A photograph taken of the Auckland Synod in the 1950s, compared with a photograph of that body today, is remarkable for two things – the number of ties, and the total absence of women. Those were the days when old white men were in charge. Autocracy was the norm, paternalism was expected, and accountability was negligible. In many parts of Anglicanism, let alone other denominations or religions, this pattern continues. It is a pattern of oppression.
Since the 1970s in Aotearoa New Zealand we have been trying to exhibit a form of leadership where women and men, laity and clergy, form partnerships; where power is both transparent and accountable; and where those without power have avenues of redress. This is a journey. It doesn’t happen overnight. Mistakes are made. Systems can easily turn sour. But we have travelled a significant distance from the oppressive structures and thinking of the past.
I once told my children that it wasn’t so long ago that teachers caned pupils. They looked at me incredulously. ‘Oh Dad you’re making up stories again!’ My children have no experience of the violence that was endemic in New Zealand High Schools. Similarly when we come into contact with the hierarchies of the English or Central African Anglican churches we are incredulous. We can’t believe that ecclesiastical feudalism is still alive.
The walls of the tomb are solid rock. They have been there for generations and have the word ‘immovable’ scrawled upon them.
Of course the political and social structures affect, for better or for worse, the theology. Where the male is God, God is male. Where the hierarchy is God, God is hierarchical. Where the all-powerful are God, God is all-powerful. ‘Convention, comfort and civility’ disguise autocracy, sexism, and oppression.
On the other hand however where God is more below than above, more feminine than masculine, more dirty than clean, more uncontained and surprising than restrained and boring… there is hope, change, and justice to be found. The tomb-breaking God chooses the foolish, the weak, the rebels, and outsiders.
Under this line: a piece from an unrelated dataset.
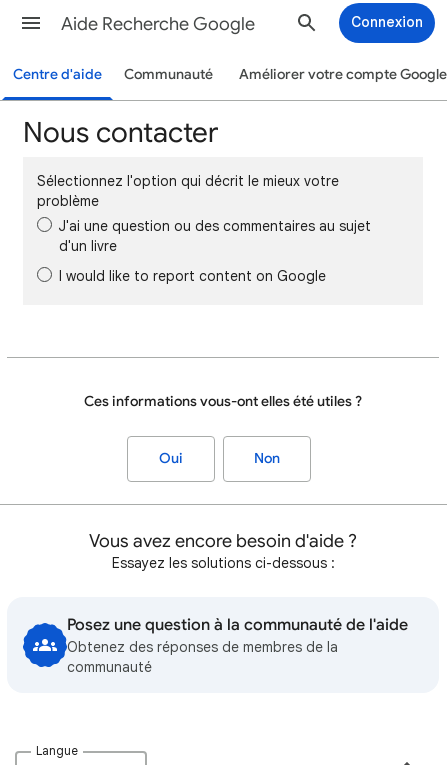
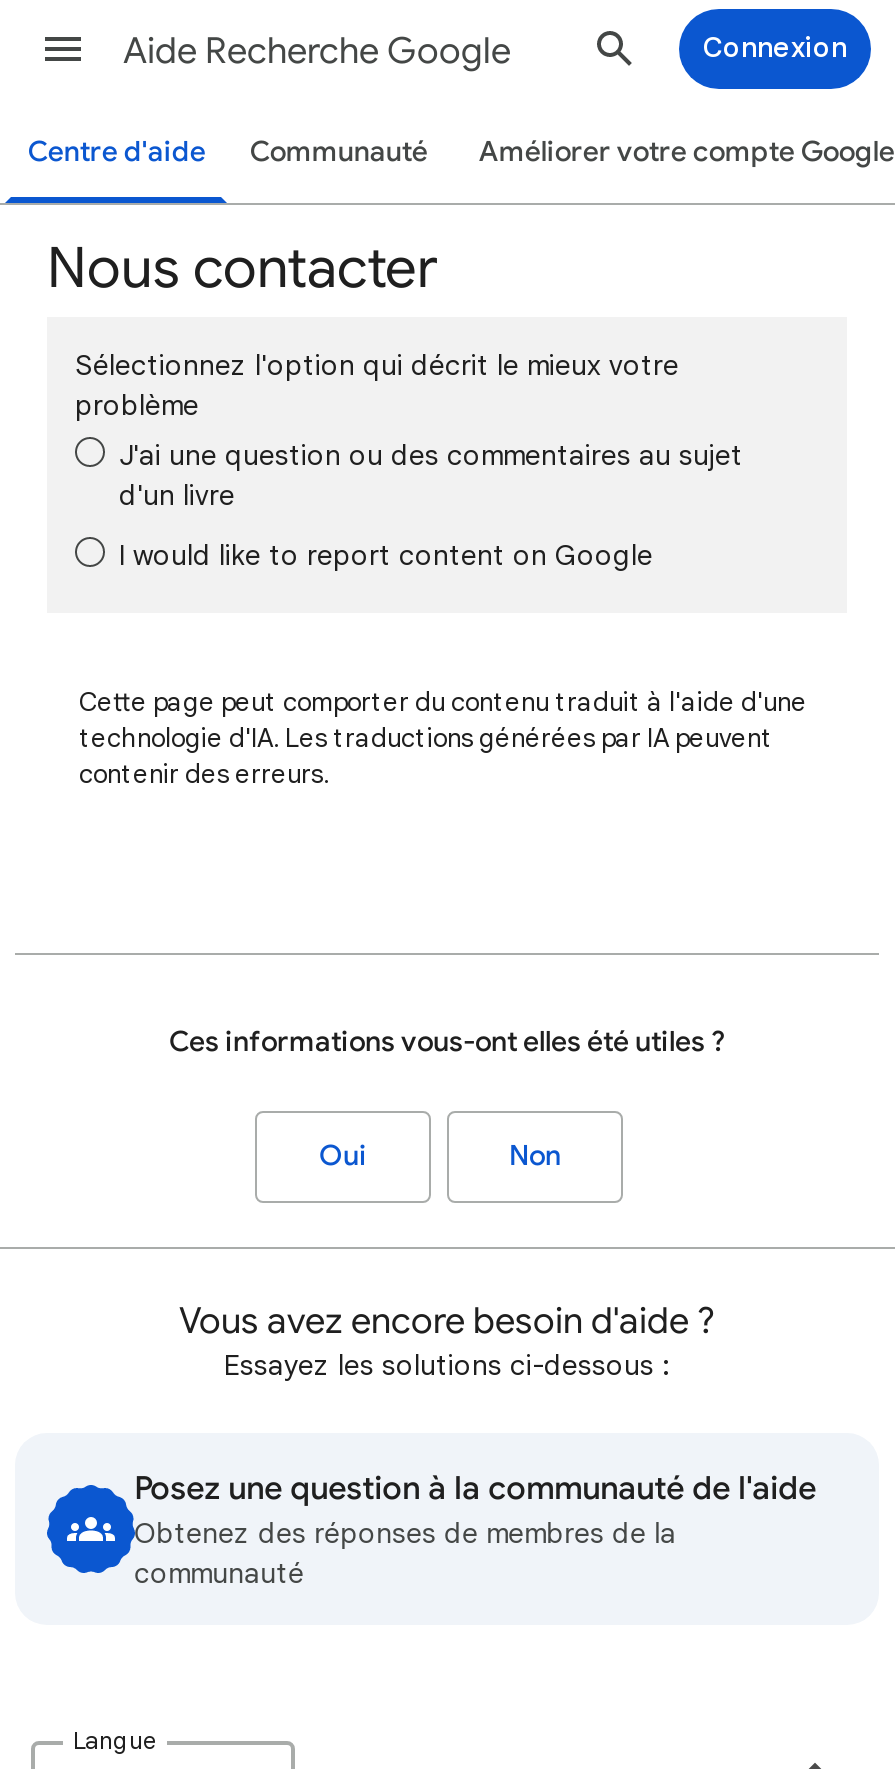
+ Cette page peut comporter du contenu traduit à l'aide d'une
+ technologie d'IA. Les traductions générées par IA peuvent
+ contenir des erreurs.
Truth is not the sole preserve of powerful men, nor the wisdom of what’s always been.
Are our prayers, worship, preaching, and theology entombing us in yesteryear or inviting us to break free? Is worship emancipating? Or are we slowly being seduced by the formulas of old, pickled and placed with the other preserves on the shelf, there to collect dust and wait? Are we cementing convention or stimulating change?